Jose Breton/Pics Action/NurPhoto via Getty Images
Imagem colorida de Xabi Alonso

O Real Madrid anunciou nesta segunda-feira (12/1) o desligamento de Xabi Alonso do comando técnico da equipe. A decisão veio dias após a derrota por 3 x 2 para o Barcelona, na Supercopa da Espanha, e chamou atenção pelo alto aproveitamento do treinador no cargo.

Em 34 partidas à frente do clube, Xabi Alonso somou 24 vitórias, quatro empates e seis derrotas, desempenho de 74,5% de aproveitamento. Mesmo assim, o Real optou pela saída do treinador e, em nota, afirmou que a decisão foi tomada em comum acordo.

No cenário esportivo, o momento não indicava uma crise. Na La Liga, o Real Madrid ocupa a segunda colocação, quatro pontos atrás do Barcelona, ainda vivo na disputa pelo título. Na Champions League, a equipe aparecia em sétimo lugar na fase de liga, dentro da zona de classificação direta para as oitavas de final.

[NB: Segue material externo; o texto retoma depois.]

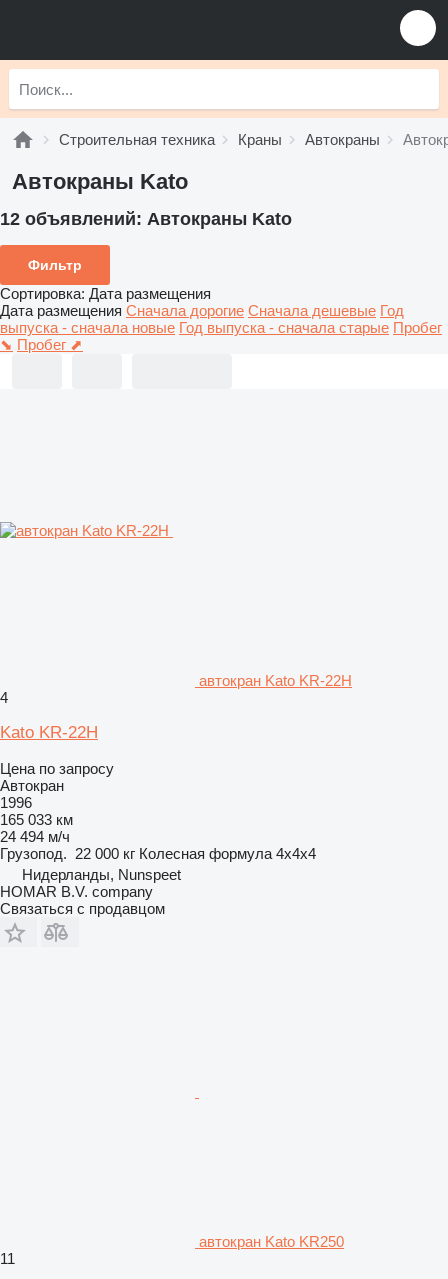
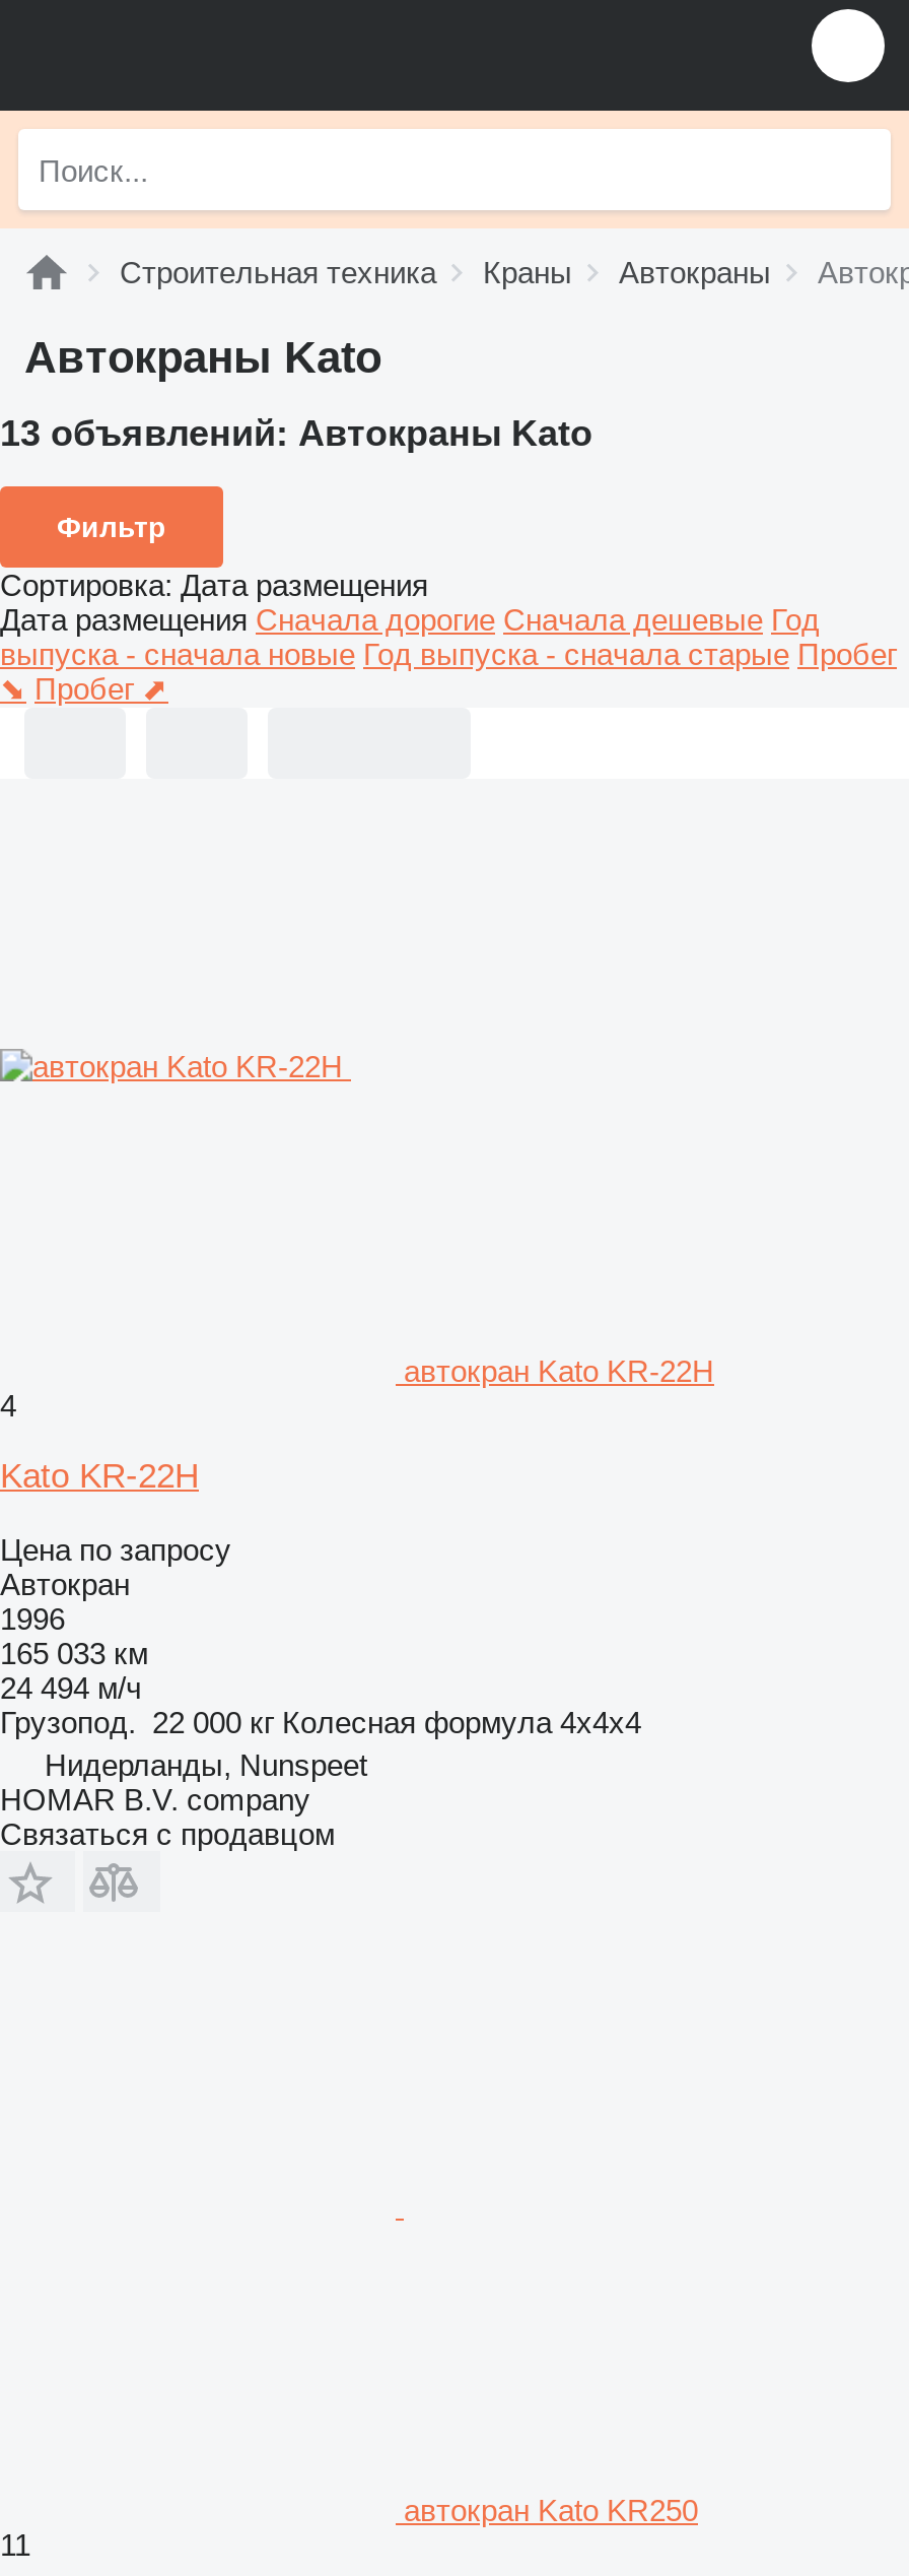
[0,209,292,229] 12 объявлений: Автокраны Kato -> [0,413,592,454] 13 объявлений: Автокраны Kato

Apesar dos números, a passagem de Xabi Alonso foi marcada por problemas internos. Os jogadores brasileiros, por exemplo, estiveram no centro desse desgaste. Vini Jr perdeu protagonismo e passou a ser substituído com frequência, Rodrygo alternou entre reserva e titular em meio a indefinições de posição, e Endrick praticamente não foi utilizado, o que resultou no empréstimo para o Lyon.

Outra pressão enfrentada pelo treinador veio da torcida. Após o anúncio do fim da passagem de Xabi como técnico, muitos torcedores comemoraram a decisão. “Graças a Deus”, escreveu um deles. Outro também concordou com a demissão, mas destacou a importância do ex-treinador para o clube: “Finalmente, mas Xabi continuará sendo uma lenda para os madridistas”.